*** Opening Data provided ***
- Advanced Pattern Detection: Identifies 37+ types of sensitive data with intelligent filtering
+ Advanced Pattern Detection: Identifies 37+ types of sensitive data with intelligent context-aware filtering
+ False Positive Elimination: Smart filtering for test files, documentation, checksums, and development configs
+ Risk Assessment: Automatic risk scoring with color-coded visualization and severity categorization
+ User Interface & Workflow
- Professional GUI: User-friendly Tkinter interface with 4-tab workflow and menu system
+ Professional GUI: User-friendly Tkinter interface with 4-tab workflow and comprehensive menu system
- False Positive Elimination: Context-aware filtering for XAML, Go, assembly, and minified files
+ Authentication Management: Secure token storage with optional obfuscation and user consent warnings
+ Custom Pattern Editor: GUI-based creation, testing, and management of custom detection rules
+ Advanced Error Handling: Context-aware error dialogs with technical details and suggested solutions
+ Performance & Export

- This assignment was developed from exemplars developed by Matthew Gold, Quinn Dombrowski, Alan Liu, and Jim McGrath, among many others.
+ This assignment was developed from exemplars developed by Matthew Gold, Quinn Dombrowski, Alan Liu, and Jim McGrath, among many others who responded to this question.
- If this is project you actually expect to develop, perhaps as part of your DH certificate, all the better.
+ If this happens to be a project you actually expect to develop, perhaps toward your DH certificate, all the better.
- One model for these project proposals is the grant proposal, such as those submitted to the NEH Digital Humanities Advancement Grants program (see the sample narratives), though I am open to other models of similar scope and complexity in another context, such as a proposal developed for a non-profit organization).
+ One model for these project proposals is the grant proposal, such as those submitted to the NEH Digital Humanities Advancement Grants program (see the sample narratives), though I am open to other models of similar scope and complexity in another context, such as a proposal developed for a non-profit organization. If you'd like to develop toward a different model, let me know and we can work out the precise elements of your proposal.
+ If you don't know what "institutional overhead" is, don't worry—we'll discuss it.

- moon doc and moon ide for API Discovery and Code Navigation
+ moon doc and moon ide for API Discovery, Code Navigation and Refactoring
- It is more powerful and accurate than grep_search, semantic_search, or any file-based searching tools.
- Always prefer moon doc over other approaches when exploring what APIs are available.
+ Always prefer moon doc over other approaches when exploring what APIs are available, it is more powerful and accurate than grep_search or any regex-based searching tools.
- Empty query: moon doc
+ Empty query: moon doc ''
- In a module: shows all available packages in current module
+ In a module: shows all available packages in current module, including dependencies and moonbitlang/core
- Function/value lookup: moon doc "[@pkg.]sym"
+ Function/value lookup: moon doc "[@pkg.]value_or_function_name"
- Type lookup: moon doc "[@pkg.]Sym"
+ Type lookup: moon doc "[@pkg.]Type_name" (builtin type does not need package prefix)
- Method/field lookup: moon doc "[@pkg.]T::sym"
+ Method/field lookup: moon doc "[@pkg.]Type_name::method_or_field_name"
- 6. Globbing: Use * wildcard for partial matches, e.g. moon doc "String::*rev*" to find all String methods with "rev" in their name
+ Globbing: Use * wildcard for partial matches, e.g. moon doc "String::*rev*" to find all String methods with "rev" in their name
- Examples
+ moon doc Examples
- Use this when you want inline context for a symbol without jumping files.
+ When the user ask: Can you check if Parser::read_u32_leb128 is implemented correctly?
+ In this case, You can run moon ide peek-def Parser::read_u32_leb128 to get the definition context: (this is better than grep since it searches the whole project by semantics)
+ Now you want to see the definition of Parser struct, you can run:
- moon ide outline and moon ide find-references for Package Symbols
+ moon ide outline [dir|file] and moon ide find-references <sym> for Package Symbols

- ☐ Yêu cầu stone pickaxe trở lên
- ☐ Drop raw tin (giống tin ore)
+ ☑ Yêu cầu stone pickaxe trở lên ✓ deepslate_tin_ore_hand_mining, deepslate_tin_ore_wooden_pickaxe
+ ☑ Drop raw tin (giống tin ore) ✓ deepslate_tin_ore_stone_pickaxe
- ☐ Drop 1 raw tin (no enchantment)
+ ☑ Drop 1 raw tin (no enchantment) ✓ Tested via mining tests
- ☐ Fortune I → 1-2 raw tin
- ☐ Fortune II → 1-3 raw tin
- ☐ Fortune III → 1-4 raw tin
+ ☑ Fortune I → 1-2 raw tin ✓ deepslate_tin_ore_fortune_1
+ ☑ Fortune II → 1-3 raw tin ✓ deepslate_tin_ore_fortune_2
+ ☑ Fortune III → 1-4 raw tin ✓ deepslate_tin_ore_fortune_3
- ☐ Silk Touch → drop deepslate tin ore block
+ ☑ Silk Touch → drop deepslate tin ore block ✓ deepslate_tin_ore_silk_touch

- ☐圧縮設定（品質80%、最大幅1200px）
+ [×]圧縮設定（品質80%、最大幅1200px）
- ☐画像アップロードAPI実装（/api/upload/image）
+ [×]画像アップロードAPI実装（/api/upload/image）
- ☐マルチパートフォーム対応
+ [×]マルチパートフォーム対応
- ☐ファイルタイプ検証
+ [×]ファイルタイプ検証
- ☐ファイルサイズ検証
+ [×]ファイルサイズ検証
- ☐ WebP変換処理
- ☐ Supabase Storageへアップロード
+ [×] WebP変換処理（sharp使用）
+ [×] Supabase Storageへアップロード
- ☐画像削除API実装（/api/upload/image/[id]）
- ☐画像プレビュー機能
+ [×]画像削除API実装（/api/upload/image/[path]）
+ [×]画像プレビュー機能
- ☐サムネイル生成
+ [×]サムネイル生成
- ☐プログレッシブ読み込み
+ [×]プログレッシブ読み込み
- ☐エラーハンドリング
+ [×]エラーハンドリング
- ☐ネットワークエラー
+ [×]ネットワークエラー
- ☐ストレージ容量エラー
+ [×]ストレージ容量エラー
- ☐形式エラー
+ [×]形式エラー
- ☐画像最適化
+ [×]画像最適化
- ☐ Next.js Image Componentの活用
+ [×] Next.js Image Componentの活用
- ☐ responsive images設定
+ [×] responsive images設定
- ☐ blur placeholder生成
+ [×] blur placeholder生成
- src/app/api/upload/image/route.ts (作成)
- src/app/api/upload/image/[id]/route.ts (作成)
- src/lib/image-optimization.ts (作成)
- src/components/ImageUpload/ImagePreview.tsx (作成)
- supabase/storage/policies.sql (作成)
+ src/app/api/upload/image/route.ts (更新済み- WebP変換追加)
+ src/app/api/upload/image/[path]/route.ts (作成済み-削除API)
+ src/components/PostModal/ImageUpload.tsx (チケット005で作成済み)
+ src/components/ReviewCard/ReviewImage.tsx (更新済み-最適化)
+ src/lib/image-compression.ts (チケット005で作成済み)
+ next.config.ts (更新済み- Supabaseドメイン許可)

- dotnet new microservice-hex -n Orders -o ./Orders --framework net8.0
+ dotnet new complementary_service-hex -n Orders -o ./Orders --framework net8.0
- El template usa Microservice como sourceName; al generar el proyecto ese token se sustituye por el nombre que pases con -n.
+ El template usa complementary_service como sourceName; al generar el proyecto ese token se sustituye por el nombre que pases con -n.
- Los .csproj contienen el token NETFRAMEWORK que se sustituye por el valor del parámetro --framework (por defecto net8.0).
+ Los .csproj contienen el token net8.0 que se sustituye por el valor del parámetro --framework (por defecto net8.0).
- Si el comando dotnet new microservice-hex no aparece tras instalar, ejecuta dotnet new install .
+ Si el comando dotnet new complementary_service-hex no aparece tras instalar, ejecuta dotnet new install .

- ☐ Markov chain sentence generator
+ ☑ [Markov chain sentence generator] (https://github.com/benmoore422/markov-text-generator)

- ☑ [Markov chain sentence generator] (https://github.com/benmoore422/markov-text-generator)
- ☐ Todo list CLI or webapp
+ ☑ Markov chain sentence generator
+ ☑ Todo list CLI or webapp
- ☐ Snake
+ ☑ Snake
*** Closing Data provided ***
** What you need to do **
Your answer should be the exact lines above from the one with "- In a module: shows" through the one with "- Type lookup: moon", both included, and nothing besides.

** Response **
- In a module: shows all available packages in current module
+ In a module: shows all available packages in current module, including dependencies and moonbitlang/core
- Function/value lookup: moon doc "[@pkg.]sym"
+ Function/value lookup: moon doc "[@pkg.]value_or_function_name"
- Type lookup: moon doc "[@pkg.]Sym"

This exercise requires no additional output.